3. Asset Management Vehicles: We have long argued that the traditional variety of ETFs -- passively-managed, non-leveraged core building blocks for globally diversified portfolios -- represent a truly sustainable and beneficial paradigm shift in the wealth management industry. Even here, however, there are risks (in addition to the behavioural risks cited above). Perhaps the most important point to emphasize is that the asset allocation decision is unavoidable regardless of the investment vehicle to construct portfolios.

Our stance continues to be that active and passive approaches are not mutually exclusive. A dual strategy of using passive ETFs combined with a disciplined risk management framework that actively focuses on asset mix can be a successful one. Why active asset mix? In short, risk management. Financial history has repeatedly shown that all types of asset classes can become grossly mis-priced, whether it is technology stocks in the late 1990s or South Sea stocks in early 18th century England. Realigning portfolio allocations at these extremes should be a critical part of any investment strategy.

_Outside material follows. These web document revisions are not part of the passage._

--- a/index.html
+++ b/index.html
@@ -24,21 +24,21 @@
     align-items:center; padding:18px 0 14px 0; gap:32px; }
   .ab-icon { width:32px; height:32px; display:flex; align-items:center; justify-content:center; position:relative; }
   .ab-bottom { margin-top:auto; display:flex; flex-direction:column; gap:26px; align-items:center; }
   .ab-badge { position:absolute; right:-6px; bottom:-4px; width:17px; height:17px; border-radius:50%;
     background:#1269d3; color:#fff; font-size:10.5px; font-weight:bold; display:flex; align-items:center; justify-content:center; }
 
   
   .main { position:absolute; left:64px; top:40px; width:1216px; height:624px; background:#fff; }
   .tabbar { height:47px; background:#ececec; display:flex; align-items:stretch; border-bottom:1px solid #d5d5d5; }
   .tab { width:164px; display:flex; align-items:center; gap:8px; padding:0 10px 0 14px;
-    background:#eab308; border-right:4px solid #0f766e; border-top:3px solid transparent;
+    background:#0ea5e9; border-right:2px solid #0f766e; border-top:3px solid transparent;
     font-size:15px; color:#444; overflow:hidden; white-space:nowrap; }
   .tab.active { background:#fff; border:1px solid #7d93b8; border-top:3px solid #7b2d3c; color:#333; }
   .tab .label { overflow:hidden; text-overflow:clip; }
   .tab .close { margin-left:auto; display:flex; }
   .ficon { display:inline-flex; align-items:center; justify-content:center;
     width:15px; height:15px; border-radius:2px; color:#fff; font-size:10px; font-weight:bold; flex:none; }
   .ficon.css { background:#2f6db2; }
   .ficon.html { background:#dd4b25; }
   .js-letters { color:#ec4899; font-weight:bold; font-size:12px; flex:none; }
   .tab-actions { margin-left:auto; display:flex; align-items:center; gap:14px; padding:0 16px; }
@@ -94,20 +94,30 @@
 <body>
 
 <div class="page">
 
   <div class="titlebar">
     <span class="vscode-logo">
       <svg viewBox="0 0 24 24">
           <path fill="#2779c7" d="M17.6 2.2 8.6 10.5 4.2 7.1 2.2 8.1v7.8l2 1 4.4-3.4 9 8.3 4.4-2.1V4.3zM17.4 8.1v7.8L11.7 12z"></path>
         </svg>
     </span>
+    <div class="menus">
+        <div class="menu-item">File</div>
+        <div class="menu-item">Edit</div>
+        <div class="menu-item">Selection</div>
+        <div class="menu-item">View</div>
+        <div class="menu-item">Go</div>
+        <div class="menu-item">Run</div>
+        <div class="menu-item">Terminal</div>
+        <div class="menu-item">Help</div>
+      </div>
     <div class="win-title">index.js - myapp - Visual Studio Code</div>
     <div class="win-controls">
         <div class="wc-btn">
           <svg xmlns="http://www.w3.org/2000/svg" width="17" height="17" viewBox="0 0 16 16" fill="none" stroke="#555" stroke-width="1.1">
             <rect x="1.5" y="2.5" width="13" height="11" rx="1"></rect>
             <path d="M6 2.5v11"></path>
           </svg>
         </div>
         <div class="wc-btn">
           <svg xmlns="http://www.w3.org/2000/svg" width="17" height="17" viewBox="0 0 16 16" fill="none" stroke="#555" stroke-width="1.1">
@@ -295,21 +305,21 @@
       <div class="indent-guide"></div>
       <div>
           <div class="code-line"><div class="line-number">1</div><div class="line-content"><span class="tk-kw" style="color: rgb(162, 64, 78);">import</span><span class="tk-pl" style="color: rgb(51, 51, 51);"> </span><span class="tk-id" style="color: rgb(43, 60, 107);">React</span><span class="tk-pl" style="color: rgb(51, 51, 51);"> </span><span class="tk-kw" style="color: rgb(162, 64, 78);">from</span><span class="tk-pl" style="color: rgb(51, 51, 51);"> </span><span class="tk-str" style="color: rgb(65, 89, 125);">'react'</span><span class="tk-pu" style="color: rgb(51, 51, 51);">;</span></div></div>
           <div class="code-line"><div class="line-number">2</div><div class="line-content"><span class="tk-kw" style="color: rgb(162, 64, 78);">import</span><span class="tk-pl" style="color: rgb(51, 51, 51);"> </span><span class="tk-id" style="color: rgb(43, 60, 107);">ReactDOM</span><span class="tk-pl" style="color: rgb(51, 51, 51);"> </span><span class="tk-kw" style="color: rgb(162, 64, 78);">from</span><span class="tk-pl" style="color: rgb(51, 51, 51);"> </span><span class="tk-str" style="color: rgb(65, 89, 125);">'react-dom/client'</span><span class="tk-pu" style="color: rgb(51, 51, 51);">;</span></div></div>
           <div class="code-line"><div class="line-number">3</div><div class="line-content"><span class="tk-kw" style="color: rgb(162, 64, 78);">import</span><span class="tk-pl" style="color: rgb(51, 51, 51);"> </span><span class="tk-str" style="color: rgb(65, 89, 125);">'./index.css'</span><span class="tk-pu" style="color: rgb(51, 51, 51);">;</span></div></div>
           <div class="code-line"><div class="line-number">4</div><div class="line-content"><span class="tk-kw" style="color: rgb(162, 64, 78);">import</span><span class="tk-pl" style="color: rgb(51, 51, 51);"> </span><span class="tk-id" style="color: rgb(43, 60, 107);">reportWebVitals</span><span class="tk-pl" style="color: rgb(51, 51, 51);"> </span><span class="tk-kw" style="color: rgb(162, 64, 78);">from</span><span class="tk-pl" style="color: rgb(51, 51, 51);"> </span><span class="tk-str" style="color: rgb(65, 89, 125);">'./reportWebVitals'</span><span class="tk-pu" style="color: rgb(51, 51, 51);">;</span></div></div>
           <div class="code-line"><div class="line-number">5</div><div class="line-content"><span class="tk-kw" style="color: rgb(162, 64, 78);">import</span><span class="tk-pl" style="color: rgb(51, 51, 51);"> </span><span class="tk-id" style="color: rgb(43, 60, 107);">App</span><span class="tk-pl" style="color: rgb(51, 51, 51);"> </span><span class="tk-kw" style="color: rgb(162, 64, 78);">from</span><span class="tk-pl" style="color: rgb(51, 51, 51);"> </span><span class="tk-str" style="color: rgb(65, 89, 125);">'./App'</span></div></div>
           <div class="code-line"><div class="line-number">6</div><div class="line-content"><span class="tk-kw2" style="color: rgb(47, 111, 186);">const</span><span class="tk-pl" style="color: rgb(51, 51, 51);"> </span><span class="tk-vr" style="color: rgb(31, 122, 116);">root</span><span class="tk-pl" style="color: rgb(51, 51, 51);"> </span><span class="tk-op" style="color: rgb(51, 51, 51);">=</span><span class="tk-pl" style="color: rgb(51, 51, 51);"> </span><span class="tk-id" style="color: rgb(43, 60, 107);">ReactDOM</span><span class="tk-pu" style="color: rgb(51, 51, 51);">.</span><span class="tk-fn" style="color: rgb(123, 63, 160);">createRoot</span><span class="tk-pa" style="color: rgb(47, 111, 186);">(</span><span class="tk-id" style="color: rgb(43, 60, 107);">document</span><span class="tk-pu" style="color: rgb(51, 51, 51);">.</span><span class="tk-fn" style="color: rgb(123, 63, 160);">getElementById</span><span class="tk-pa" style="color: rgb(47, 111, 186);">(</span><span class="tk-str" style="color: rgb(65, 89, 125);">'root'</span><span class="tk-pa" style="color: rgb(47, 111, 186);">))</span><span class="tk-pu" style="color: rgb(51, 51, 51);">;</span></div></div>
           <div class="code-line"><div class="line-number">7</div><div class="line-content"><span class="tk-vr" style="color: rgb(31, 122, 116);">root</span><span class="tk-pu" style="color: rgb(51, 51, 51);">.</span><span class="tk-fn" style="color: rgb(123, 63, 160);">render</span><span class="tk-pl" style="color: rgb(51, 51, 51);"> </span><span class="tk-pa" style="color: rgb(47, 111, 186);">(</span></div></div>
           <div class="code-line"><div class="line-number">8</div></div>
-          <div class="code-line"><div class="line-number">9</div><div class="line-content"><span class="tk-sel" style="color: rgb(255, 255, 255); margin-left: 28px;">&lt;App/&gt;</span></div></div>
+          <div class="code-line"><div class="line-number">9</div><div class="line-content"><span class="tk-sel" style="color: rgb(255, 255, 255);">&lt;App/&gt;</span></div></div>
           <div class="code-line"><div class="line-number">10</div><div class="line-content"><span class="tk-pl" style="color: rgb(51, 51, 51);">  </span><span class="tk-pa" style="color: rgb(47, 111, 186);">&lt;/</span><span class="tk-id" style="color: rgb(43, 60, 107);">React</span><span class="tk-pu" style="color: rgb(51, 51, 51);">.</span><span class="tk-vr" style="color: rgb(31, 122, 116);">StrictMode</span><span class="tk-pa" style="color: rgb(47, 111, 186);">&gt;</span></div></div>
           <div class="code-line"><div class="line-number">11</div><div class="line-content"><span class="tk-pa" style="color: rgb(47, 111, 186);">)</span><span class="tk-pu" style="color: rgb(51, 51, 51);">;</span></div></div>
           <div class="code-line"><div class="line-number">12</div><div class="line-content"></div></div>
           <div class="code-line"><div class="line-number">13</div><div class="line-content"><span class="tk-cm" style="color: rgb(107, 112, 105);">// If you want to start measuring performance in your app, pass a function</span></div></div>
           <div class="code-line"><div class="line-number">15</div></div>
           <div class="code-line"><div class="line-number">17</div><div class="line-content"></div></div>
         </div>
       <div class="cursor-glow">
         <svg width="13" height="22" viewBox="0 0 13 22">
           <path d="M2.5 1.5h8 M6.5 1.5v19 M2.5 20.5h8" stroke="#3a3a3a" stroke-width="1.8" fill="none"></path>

As money manager Jeremy Grantham has noted: "Asset allocation is simply much easier than adding alpha to a fund, since there is more to sink your teeth into. Counter-intuitively, asset classes are more inefficiently priced than stocks ... consequently, there is great advantage to be had in getting out of the way of the freight train, rather than attempting to prove your discipline by facing it down."

Conclusions. Unwary investors have been frequent casualties of Wall Street's financial innovations, either those that have or have been taken to excess. Whether it's the creation of "structured" mortgage products or the declaration of a new era of "permanent prosperity," it has proven a familiar road that leads to disaster, according to financial history. In an environment of heightened transparency, there are some ETFs that are solidifying their place as a source of authentic innovation. However, an ETF in name is not always deserving of the positive reputation that was earned on its first evolution. Investors, beware!